WORK REQUIRED | The reply should repeat all of the data word for word, with no pictures.

DATA FOR THIS EXERCISE |

——————————

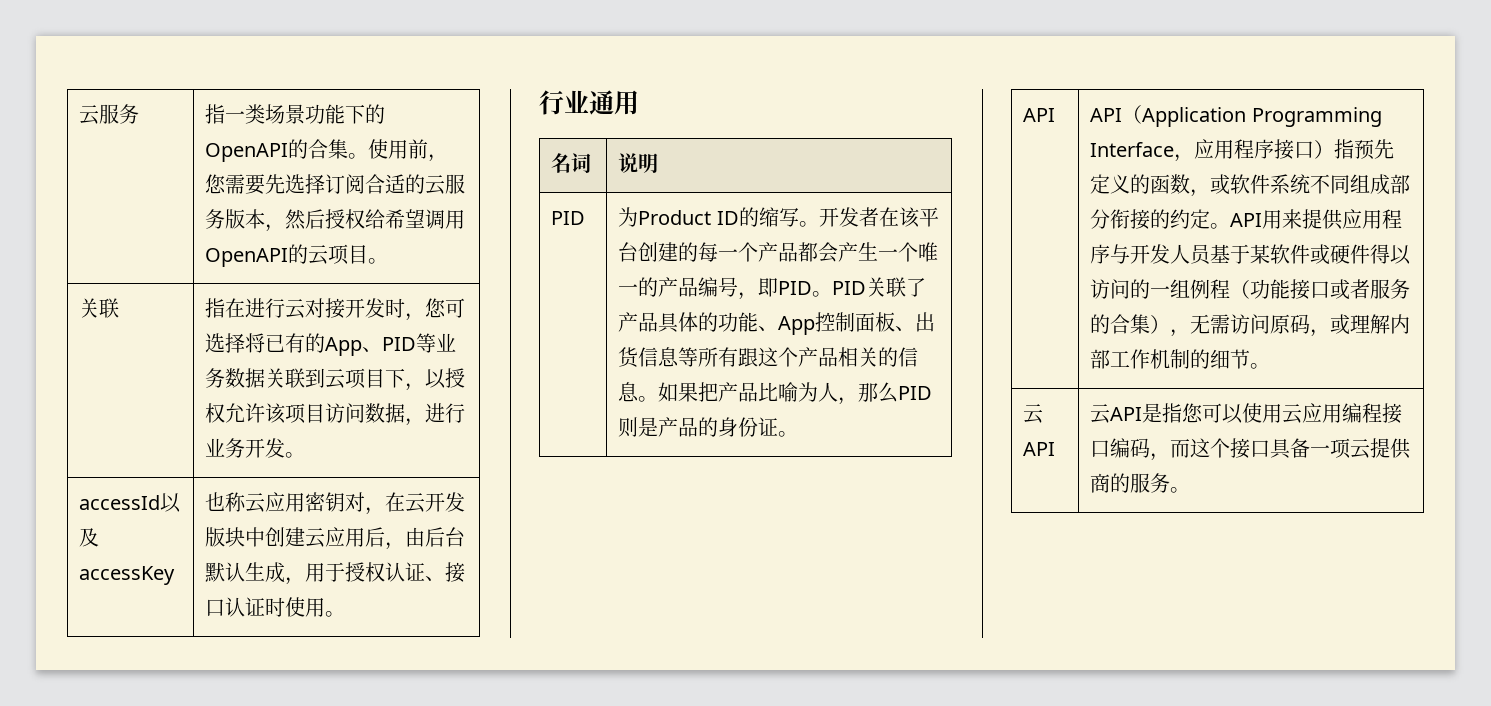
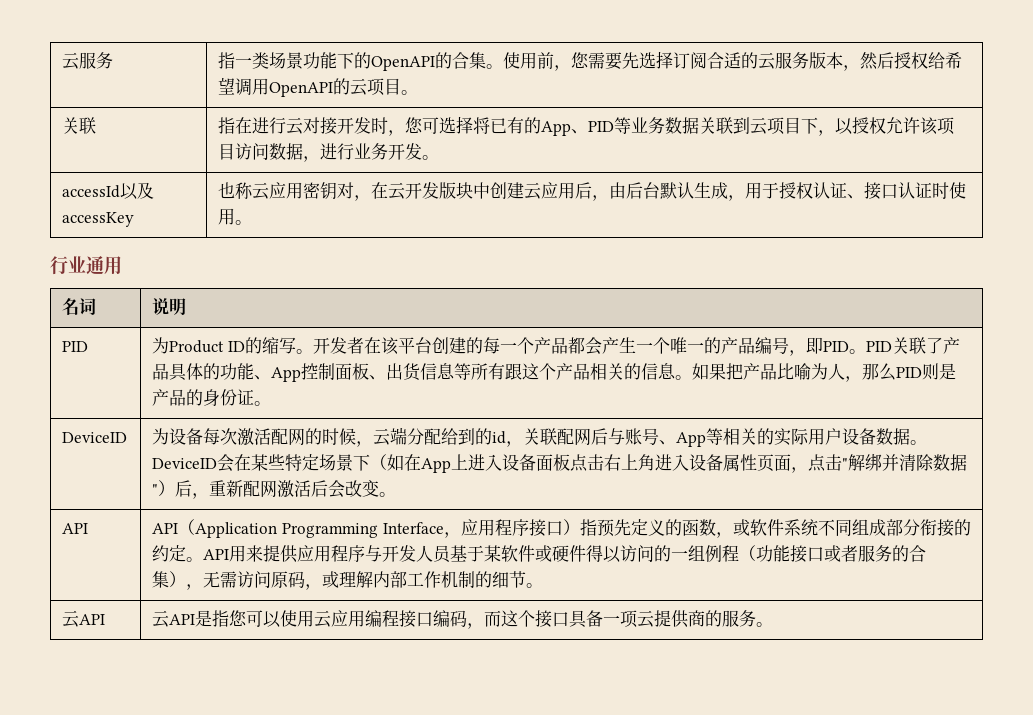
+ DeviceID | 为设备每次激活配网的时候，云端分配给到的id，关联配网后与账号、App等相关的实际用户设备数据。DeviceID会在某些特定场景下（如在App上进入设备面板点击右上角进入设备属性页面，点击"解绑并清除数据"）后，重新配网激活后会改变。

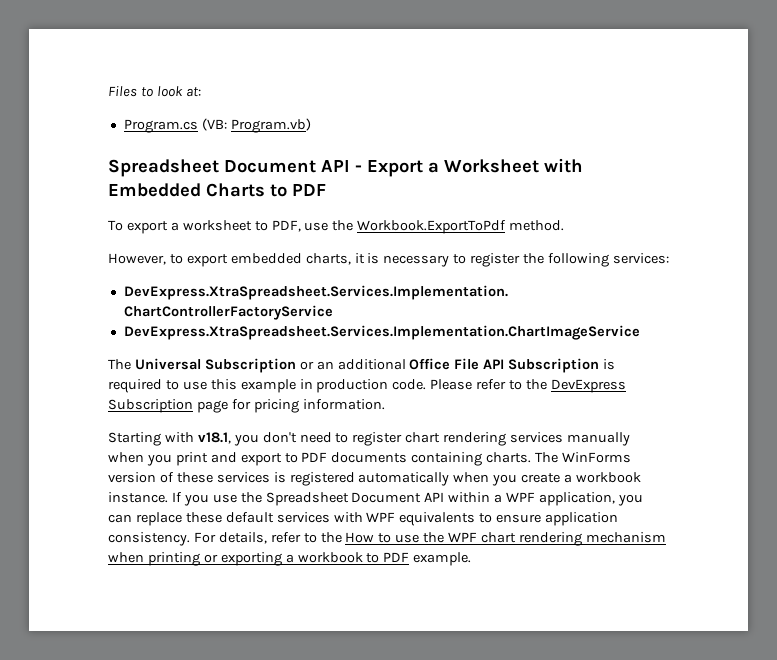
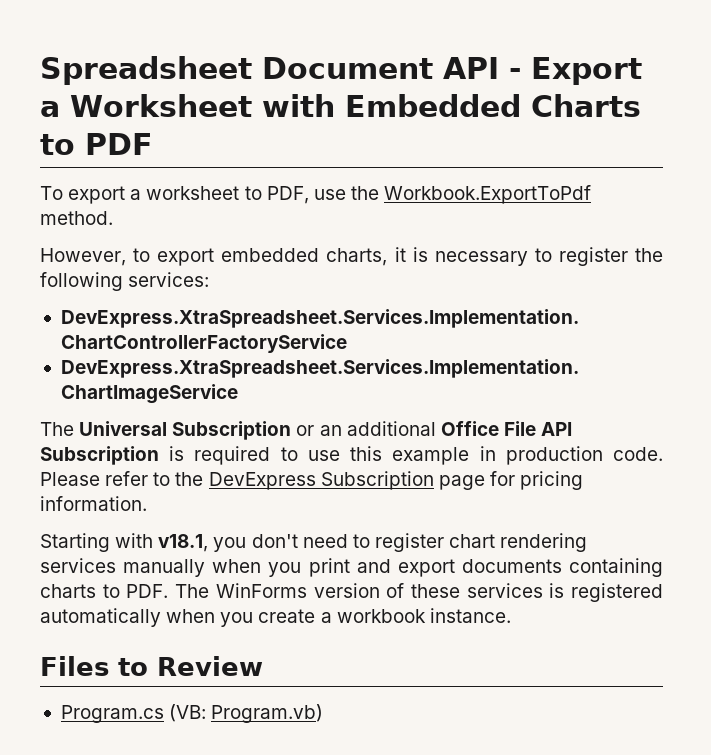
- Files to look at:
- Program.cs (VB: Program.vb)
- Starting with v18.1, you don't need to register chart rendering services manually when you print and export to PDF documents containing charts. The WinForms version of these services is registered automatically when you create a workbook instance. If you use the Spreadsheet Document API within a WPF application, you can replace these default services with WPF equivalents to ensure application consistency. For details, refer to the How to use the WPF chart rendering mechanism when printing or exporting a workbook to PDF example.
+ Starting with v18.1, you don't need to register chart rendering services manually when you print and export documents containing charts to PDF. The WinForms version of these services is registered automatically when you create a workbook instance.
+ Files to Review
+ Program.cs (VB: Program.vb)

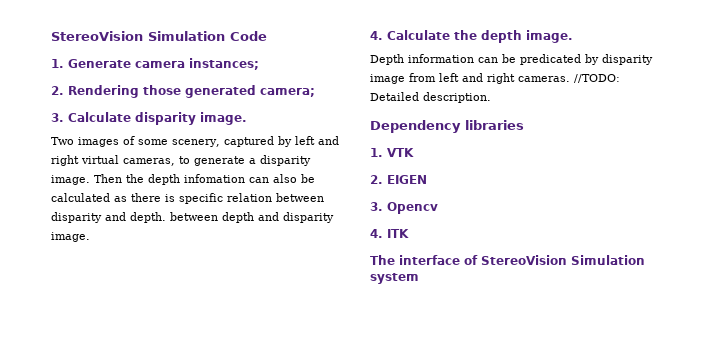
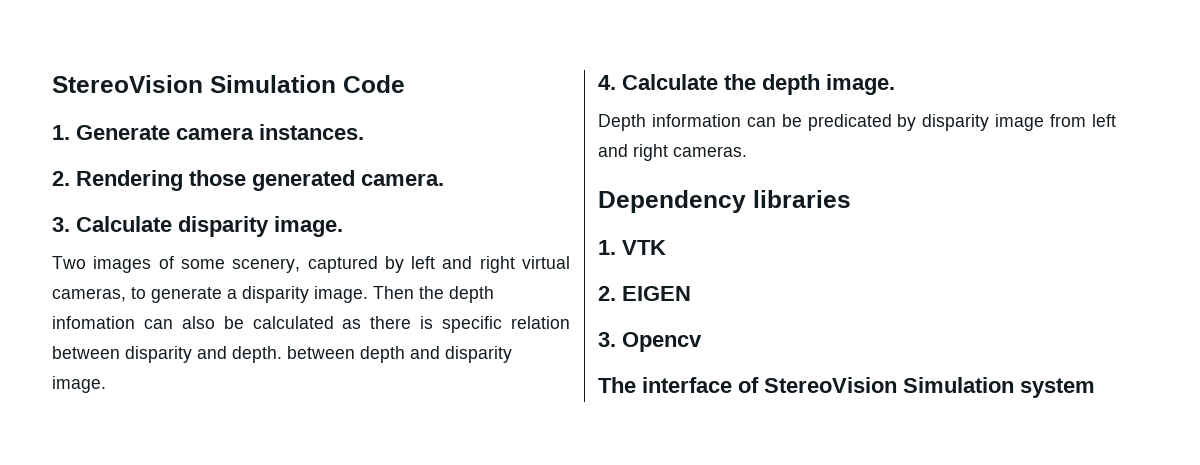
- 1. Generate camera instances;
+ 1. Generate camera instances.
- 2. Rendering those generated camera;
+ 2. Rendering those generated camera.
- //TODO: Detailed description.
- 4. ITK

——————————

TASK RESPONSE |
+ DeviceID | 为设备每次激活配网的时候，云端分配给到的id，关联配网后与账号、App等相关的实际用户设备数据。DeviceID会在某些特定场景下（如在App上进入设备面板点击右上角进入设备属性页面，点击"解绑并清除数据"）后，重新配网激活后会改变。

- Files to look at:
- Program.cs (VB: Program.vb)
- Starting with v18.1, you don't need to register chart rendering services manually when you print and export to PDF documents containing charts. The WinForms version of these services is registered automatically when you create a workbook instance. If you use the Spreadsheet Document API within a WPF application, you can replace these default services with WPF equivalents to ensure application consistency. For details, refer to the How to use the WPF chart rendering mechanism when printing or exporting a workbook to PDF example.
+ Starting with v18.1, you don't need to register chart rendering services manually when you print and export documents containing charts to PDF. The WinForms version of these services is registered automatically when you create a workbook instance.
+ Files to Review
+ Program.cs (VB: Program.vb)

- 1. Generate camera instances;
+ 1. Generate camera instances.
- 2. Rendering those generated camera;
+ 2. Rendering those generated camera.
- //TODO: Detailed description.
- 4. ITK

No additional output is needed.